失敗すること自体は悪いことではない。自分の能力より高いものに挑戦するものは失敗することが多いだろう。逆に、僕がそうであったように、難しい課題から逃げる者は失敗することが少なくなるかもしれない。失敗は自分の弱さと向き合う機会を与えてくれる。問題は、その弱さを克服しようとするかどうかだ。失敗を機会として弱さを克服しようと努力する者は成長する。そういう者たちにとって、失敗とは恥ずべきものではなく、逆に自分を成長させてくれる貴重な経験である。彼らは失敗を恐れず、むしろ歓迎する。一時の不快感はあるだろう。しかしそれを上回る利益をそこから得ることができる。それに対して、弱さを乗り越える意志がない者にとっては、失敗はただの屈辱でしかない。彼らは失敗を恐れる。なぜなら失敗は好ましくない結果しかもたらさないからだ。
この二種類の人間にはもう一つ大きな違いが生じる。失敗に対して動揺するかどうかである。失敗をただ恐れるだけの者は動揺が大きくなる。動揺は、先ほど述べた僕のように、焦りを生む。失敗という好ましくない事態を、できるだけ早く帳消しにしたいという意思の表れである。もしすぐさま好ましい結果を得ることができれば、それによって失敗の落胆は打ち消されるだろう。しかし当然ながらそんな簡単に利益は上がるものではない。絶えず集中しながらじっくりと状況をうかがい、好機を見計らって少しずつ積み上げていくのが通常である。短時間で利益を上げようとすれば、利益が上がるかどうか確実ではない、あるいは可能性が極めて低い状況に対しても望みを託してしまう。そしてまた新たな失敗が生まれるのである。
僕はこの悪循環にはまっていった。失着を打つたびに後悔の念が湧き上がった。しかし僕がいつもと違っていたのは、これだけ嫌な思いを繰り返してもなお次の一局を打ちたいと思うことだった。この時は失敗を成長の糧にという発想はなかったので、ただ失敗をしては失望することの繰り返しだった。焦りも払拭することができなかった。僕がそれでも囲碁をやめなかったのは、打ち続ける中でたまに訪れる勝利の喜びがあったからである。僕は目の前に立ちふさがる壁を乗り越えたかった。その先にはさらなる勝利の喜びが待っているはずだった。失敗をしないために、失敗の可能性から逃げること、すなわち囲碁を止めることは選択肢に無かった。僕が取ったのはもう一方の手段、失敗しないように準備をすることだった。

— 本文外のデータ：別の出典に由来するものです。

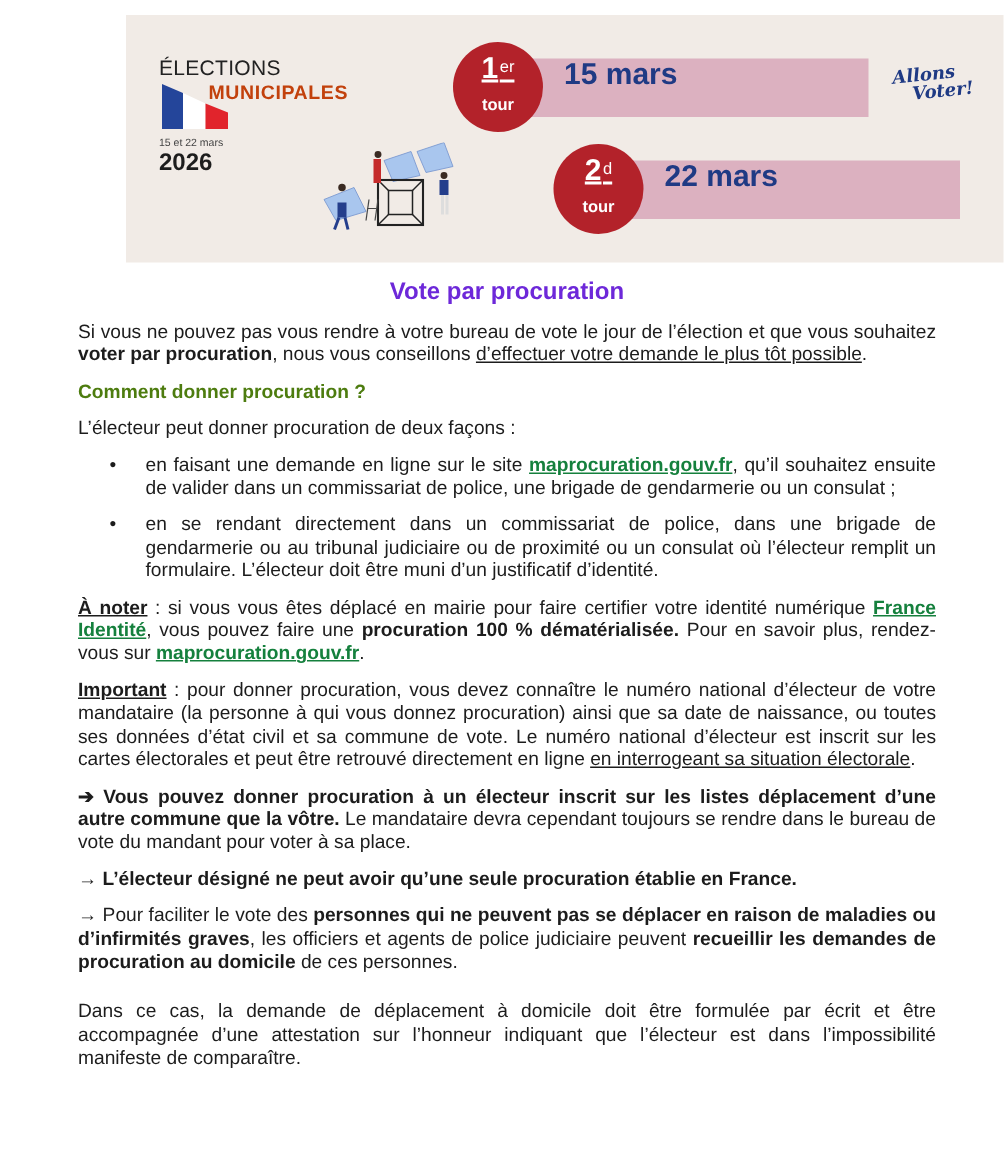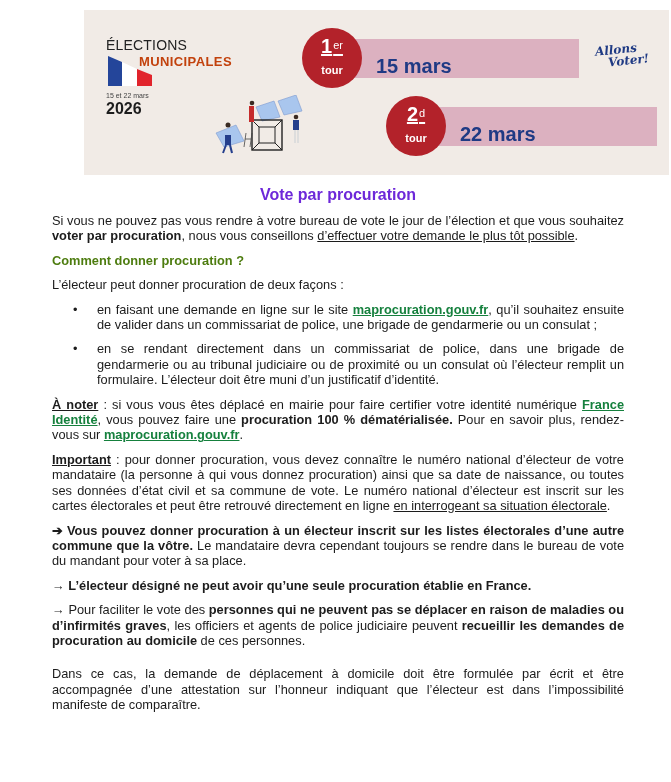"15 mars" .datebar { align-items: flex-end -> flex-start }
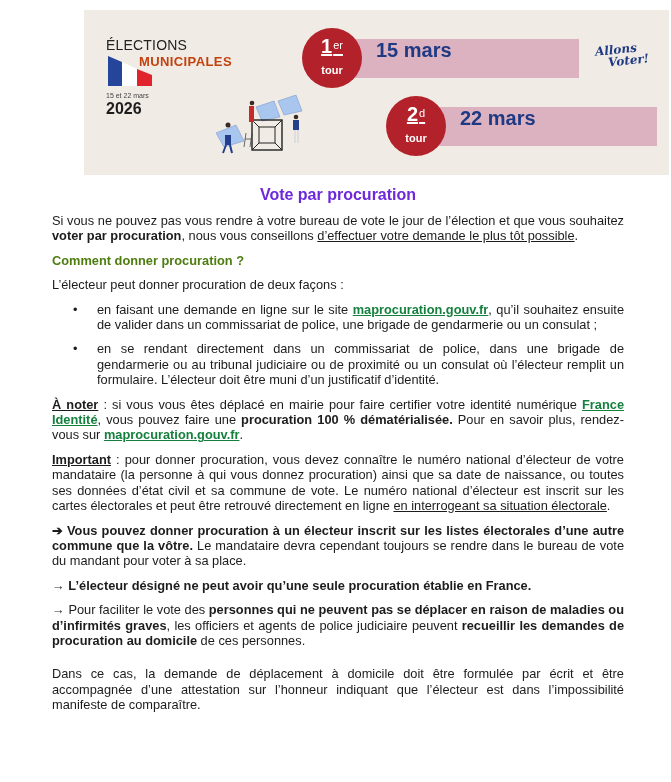"2d" .round-2 { left: 302px -> 285px }
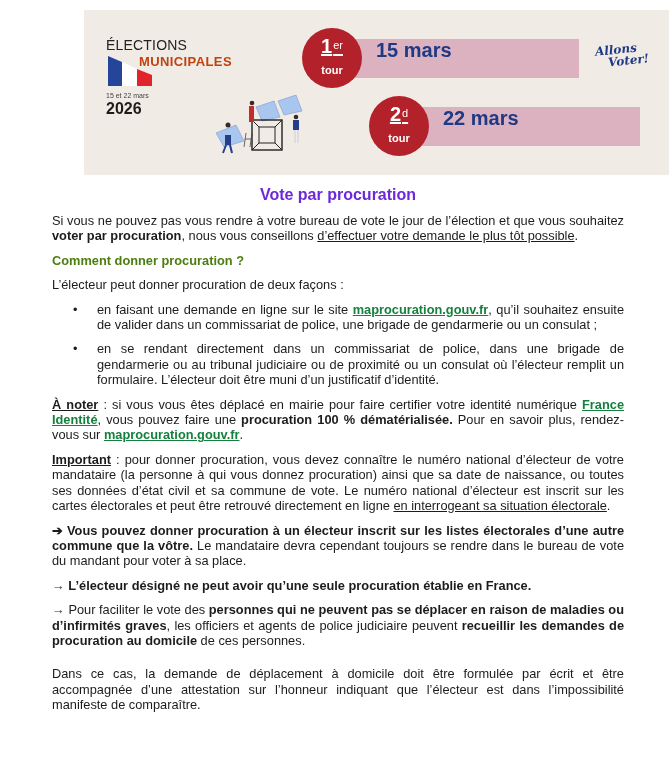"Vous pouvez donner procuration à" b { text: électorales -> déplacement }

囲碁の力を高めるために、詰碁や定石の勉強が有効であることを入門書で見て知っていた。僕は本屋に行き、囲碁の参考書を探した。大きな書店の一角に囲碁の書籍を収めた棚があった。僕が初めに読んだ入門者向けの本から、それぞれの段級位者に合わせた問題集、戦術を説いた本まで様々な本が収められていた。自分の実力に合っているであろう、五級を目指すための問題集を僕は手に取った。家に帰り、問題集を開いた。そこにある問題を順に解いていった。正解を導けた問題は半分ほどだった。長い時間悩んで結局間違っていた問題もあった。なぜ自分の出した答えが間違っているのか、納得いくまで考えた。問題集を解くこと自体の楽しさに加え、これが自分の囲碁力を高めるだろうという期待感によって僕は問題集を読み進めていった。この本を読み終わると、新たな問題集を買いに行った。次第に基礎的な打ち方が頭に染みついていった。
僕にとって失敗はまだ恐ろしいもののままだった。失敗によって起こる焦りも抑えることはできていなかった。しかし、失敗をなくすために勉強しようとする意志はあった。それが徐々に僕を上達させていった。そして、焦りが生じた場面でも、強引な手をやや控えるようになった。知識を積んだことで、それが危険な手であることをある程度予見できるようになったからだ。以前のような悪循環を、少しは回避できるようになった。失敗に際して、自分の意図と結果とを照らし合わせて比較分析できるようになるのはまだ先の話であるわけだが。